Cari fratelli: Nel concludere la Settimana di Preghiera per l’Unità dei Cristiani, rivolgo il mio cordiale saluto al Cardinale Kurt Koch, ai membri, consultori e personale del Dicastero per la Promozione dell’Unità dei Cristiani, così come ai partecipanti ai dialoghi teologici e ad altre iniziative promosse dal Dicastero. Ringrazio la presenza in questa liturgia di numerosi leader e rappresentanti delle diverse Chiese e Comunioni cristiane del mondo, in particolare del Metropolita Polykarpos, per il Patriarcato Ecumenico; dell’Arcivescovo Khajag Barsamian, per la Chiesa Apostolica Armena e del Vescovo Anthony Ball, per la Comunione Anglicana. Saluto anche gli studenti borse di studio del Comitato per la Collaborazione Culturale con le Chiese Ortodosse e Ortodosse Orientali del Dicastero per la Promozione dell’Unità dei Cristiani, agli studenti dell’Istituto Ecumenico di Bossey del Consiglio Ecumenico delle Chiese, ai gruppi ecumenici e ai pellegrini che partecipano a questa celebrazione.

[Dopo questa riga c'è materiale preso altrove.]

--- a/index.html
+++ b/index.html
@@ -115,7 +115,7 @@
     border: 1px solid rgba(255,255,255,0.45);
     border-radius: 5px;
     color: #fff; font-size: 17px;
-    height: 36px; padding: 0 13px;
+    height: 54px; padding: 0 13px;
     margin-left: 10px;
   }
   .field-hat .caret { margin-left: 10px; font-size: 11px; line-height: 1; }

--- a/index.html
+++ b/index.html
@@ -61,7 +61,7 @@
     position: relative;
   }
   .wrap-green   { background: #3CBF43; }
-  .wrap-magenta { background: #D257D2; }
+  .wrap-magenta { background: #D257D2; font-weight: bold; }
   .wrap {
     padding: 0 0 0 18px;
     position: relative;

I materiali per la Settimana di Preghiera per l’Unità dei Cristiani di quest’anno sono stati preparati dalle Chiese di Armenia. Con profonda gratitudine, ricordiamo il coraggioso testimonianza cristiana del popolo armeno lungo la storia, una storia in cui il martirio è stato una costante. Al termine di questa Settimana di Preghiera, ricordiamo il santo Catholicós san Nerses Shnorhali’, «l’Incaricato», che lavorò per l’unità della Chiesa nel XII secolo. Egli si anticipò al suo tempo comprendendo che la ricerca dell’unità è un compito che incombe su tutti i fedeli e richiede la sanazione della memoria. San Nerses può anche insegnarci l’atteggiamento che dobbiamo adottare nel nostro cammino ecumenico, come ricordò il mio venerato predecessore san Giovanni Paolo II: «i cristiani devono avere una profonda convinzione interiore che l’unità è essenziale non per un vantaggio strategico o un beneficio politico, ma per il bene della predicazione del Vangelo» (Omelia nella celebrazione ecumenica, Erevan, 26 settembre 2001).
La tradizione ci trasmette la testimonianza dell’Armenia come prima nazione cristiana, con il battesimo del re Tiridate nell’anno 301 da san Gregorio Illuminatore. Rendiamo grazie per come, grazie al lavoro di intrepidi annunciatori della Parola che salva, i popoli d’Europa orientale e occidentale accolsero la fede in Gesù Cristo; e preghiamo affinché i semi del Vangelo continuino a produrre in questo continente frutti di unità, giustizia e santità, anche a beneficio della pace tra i popoli e le nazioni di tutto il mondo.